Sen. Doug McCrory Faces Vetoes and FBI Probe Fallout

Gov. Lamont vetoed earmarks tied to McCrory's district as the FBI investigation continues and McCrory resigned from a key grant oversight board.

· · 3 min read

Ned Lamont signed off on a round of line-item vetoes Tuesday that landed squarely on Sen. Doug McCrory’s district, cutting $750,000 from the Capitol Region Education Council and blocking a $330,000 grant to Our Piece of the Pie, a nonprofit serving Hartford residents. The move came as the FBI’s investigation into McCrory’s role in steering millions in state earmarks continues with no known end date, and it marked one of the sharpest public consequences the Hartford Democrat has faced since the probe became public.

McCrory works for CREC, the state’s regional education cooperative. The governor’s veto of the agency’s earmark puts McCrory in the unusual position of watching his employer lose state money tied directly to questions about his own conduct in office.

On the same day Lamont wielded the line-item veto, McCrory resigned his seat on the Community Investment Fund board, a legislative panel with authority over up to $175 million in competitive grants distributed annually across 55 eligible communities. This year, funding was temporarily scaled back to $120 million, with remaining dollars redirected to a less restrictive grant program. His departure came one week before the board was scheduled to meet and act on roughly $60 million in grants.

In a resignation letter first reported by Hearst Connecticut, McCrory described an ongoing audit of $15 million he helped direct to the Blue Hills Civic Association as a “distraction.”

“I believe this work is too important to risk jeopardizing it,” he wrote.

Lamont had previously asked McCrory to step back from several leadership positions while the federal investigation plays out, including his co-chair role on the Education Committee. McCrory declined those requests. The CIF seat is the only post he has relinquished.

The FBI’s interest in McCrory’s work extends beyond earmarks. Last summer, a federal grand jury issued subpoenas seeking emails, financial records and other documents from the state Department of Economic and Community Development and the Minority Business Initiative Advisory Council, on which McCrory also sits. Among the most pointed requests: all documents related to any “personal or non-professional relationship” between McCrory and Sonserae Cicero-Hamlin, who serves as director of several organizations named in the subpoenas and who has benefited significantly from grants McCrory helped steer.
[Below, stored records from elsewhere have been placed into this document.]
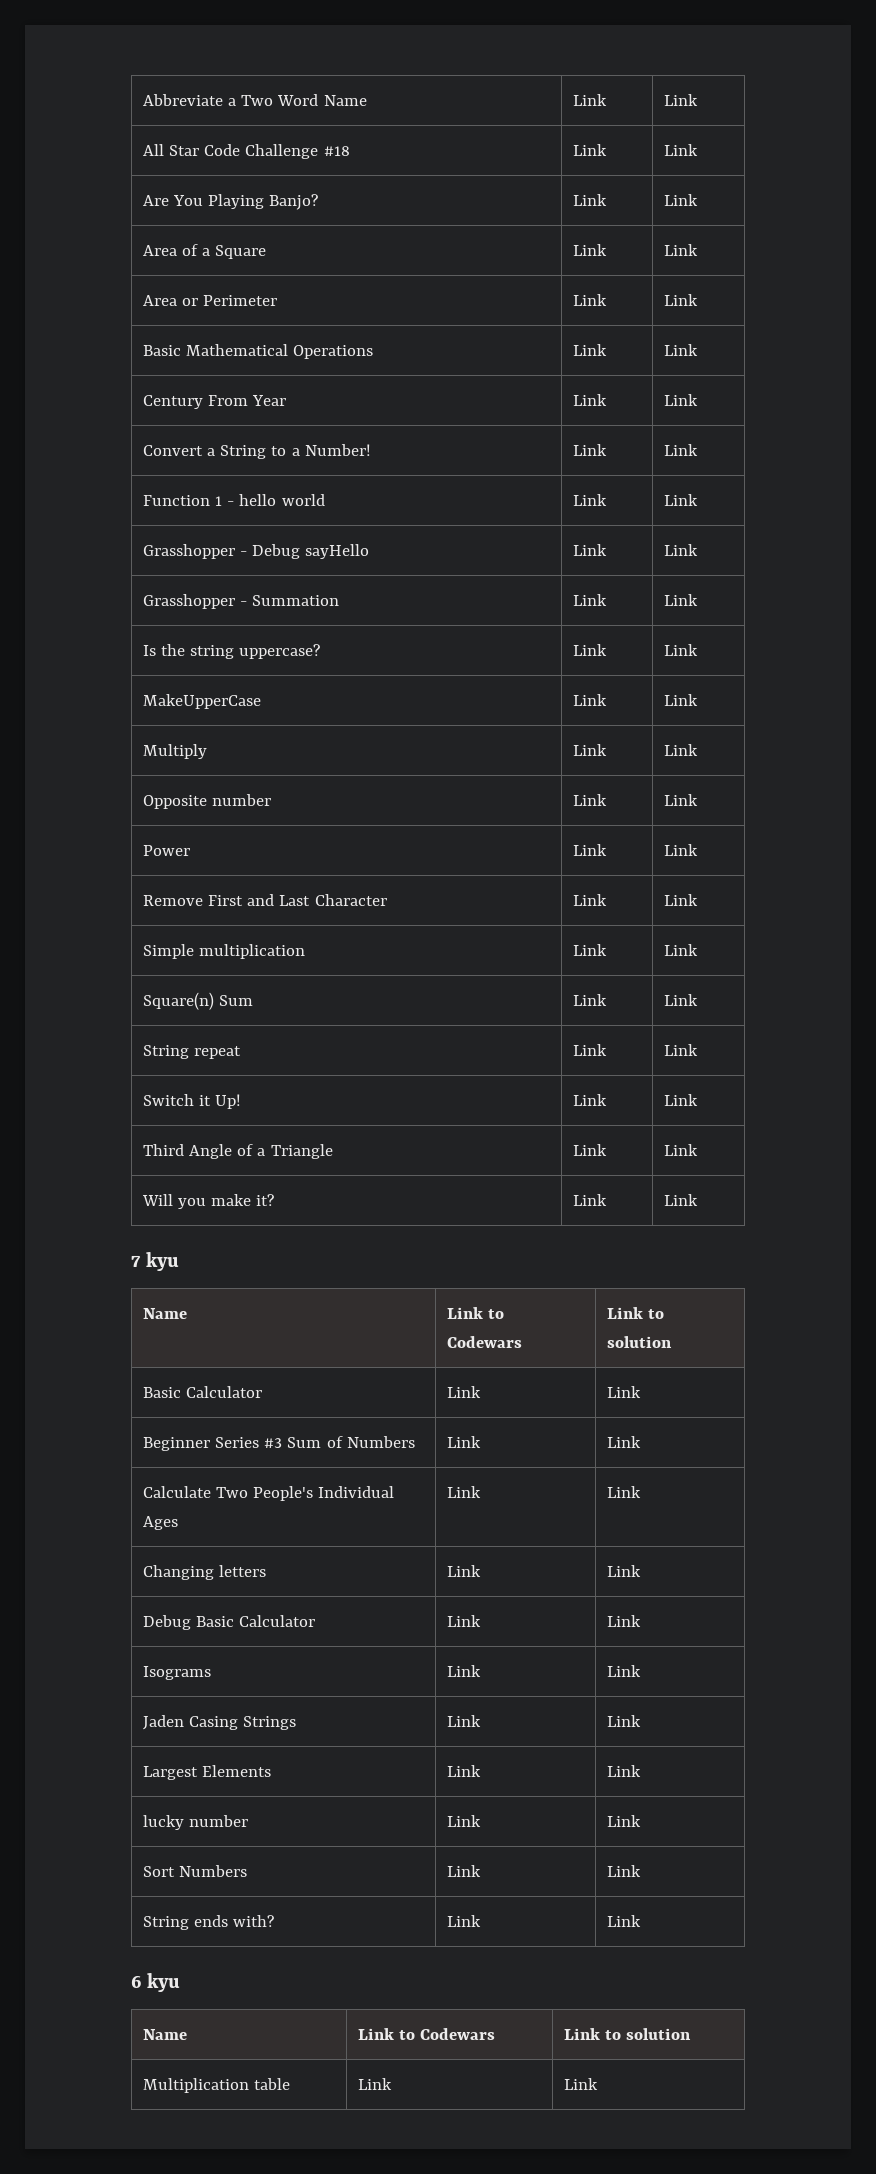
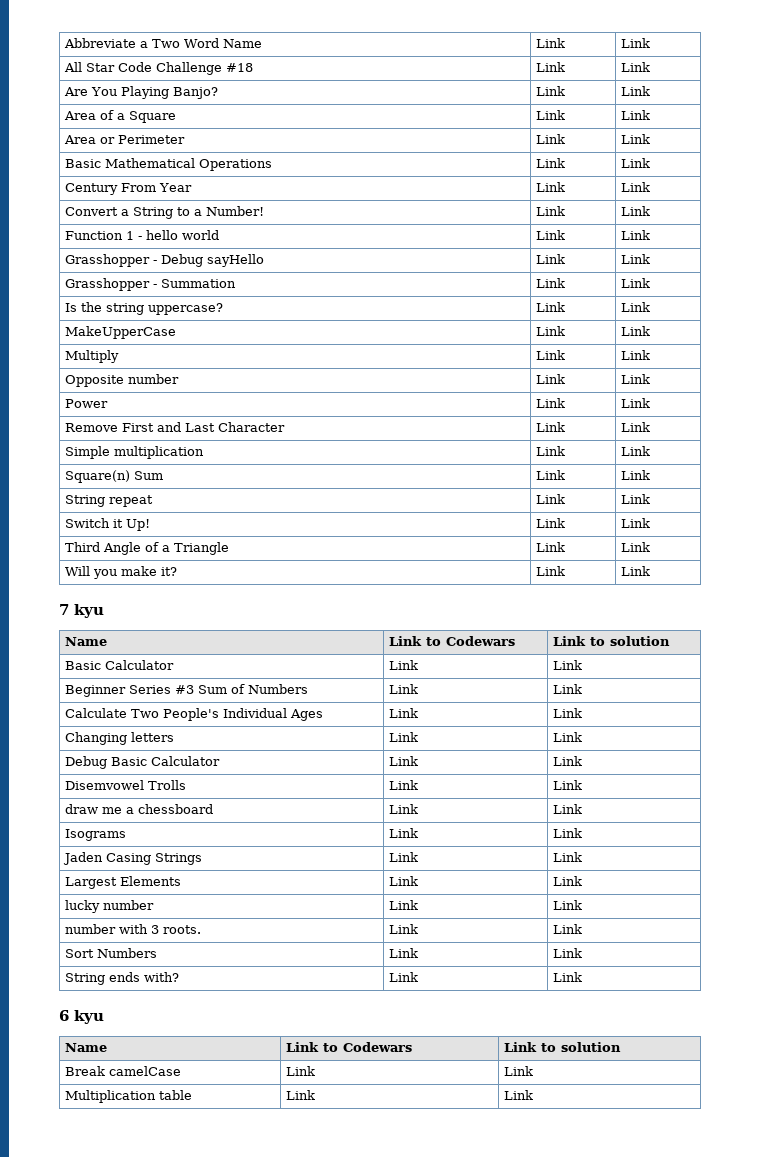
+ Disemvowel Trolls | Link | Link
+ draw me a chessboard | Link | Link
+ number with 3 roots. | Link | Link
+ Break camelCase | Link | Link

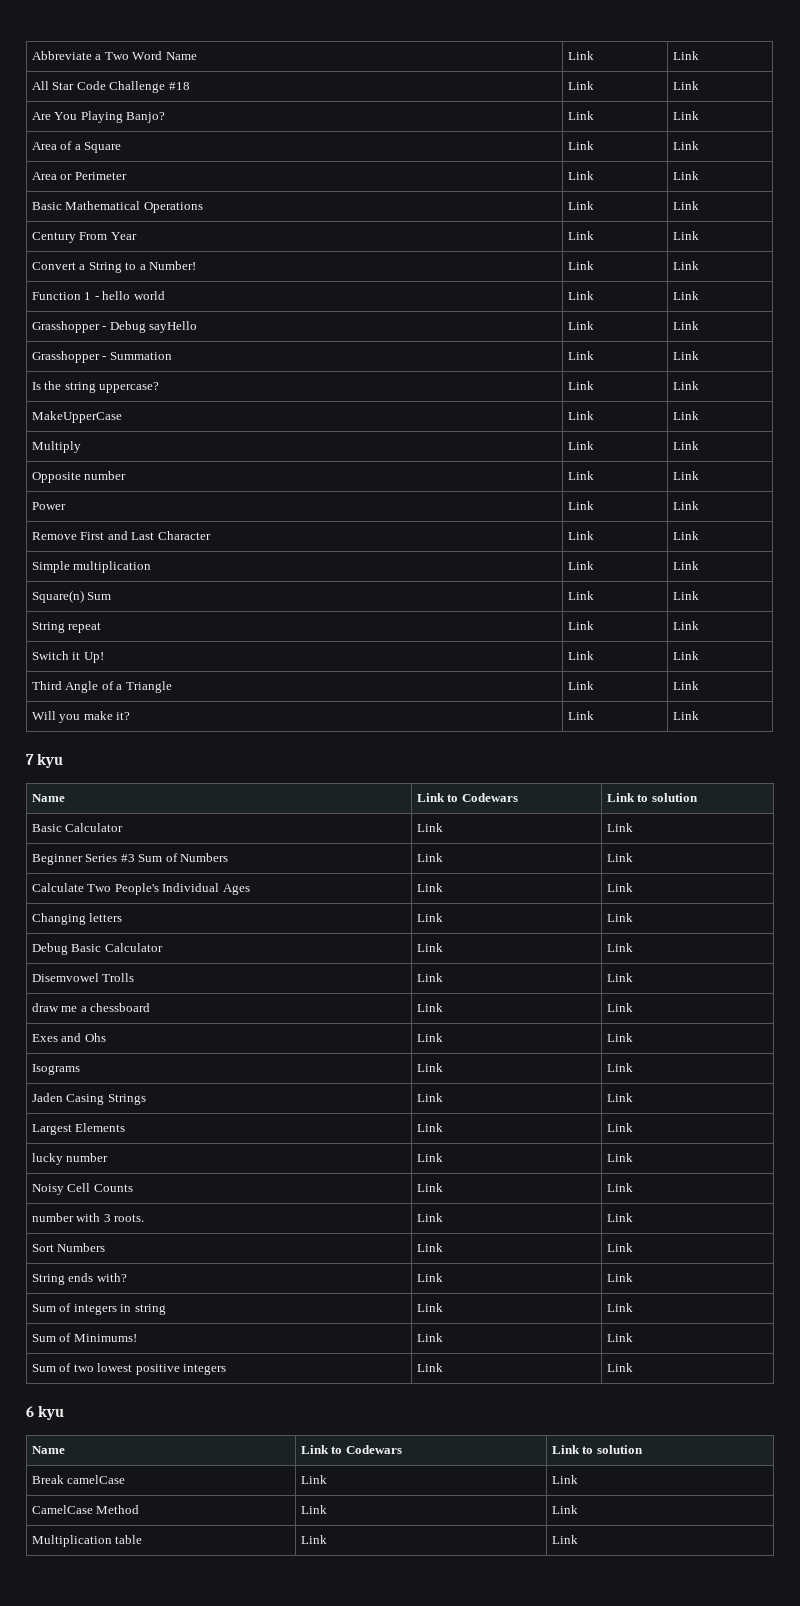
+ Exes and Ohs | Link | Link
+ Noisy Cell Counts | Link | Link
+ Sum of integers in string | Link | Link
+ Sum of Minimums! | Link | Link
+ Sum of two lowest positive integers | Link | Link
+ CamelCase Method | Link | Link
McCrory has not disclosed the nature of his relationship with Cicero-Hamlin. He maintained that position Wednesday, saying he has known her for a number of years but offering nothing further.

The day after the vetoes, McCrory appeared alongside Senate President Pro Tem Martin Looney of New Haven and Senate Majority Leader Bob Duff of Norwalk at a press conference pushing for reform of Connecticut’s education funding formulas. His presence was notable given the political pressure building around him.

“I spent my entire career here trying to make every child receive a quality education, no matter what ZIP code they lived in,” McCrory said. “That’s been my goal ever since I stepped foot in this building. We’re not there yet.”

McCrory is in his 21st year as a state lawmaker and spent years as an educator before entering public office. His ability to deliver funding to a low-income Hartford district has been central to his identity as a legislator. Earmarks and competitive grants are the currency of urban representation at the Capitol, and losing access to both simultaneously is a serious blow to a senator whose constituents have limited margin for error in the state budget.

For now, McCrory continues to show up, speak at press conferences and push legislation. He has not been charged with any crime, and the federal investigation remains open-ended. But the combination of the FBI probe, the CIF resignation, and the governor’s vetoes has begun to erode the tools he relied on most. Whatever his future in the Senate, the pipeline of state dollars to his district has narrowed, and it is narrowing fast.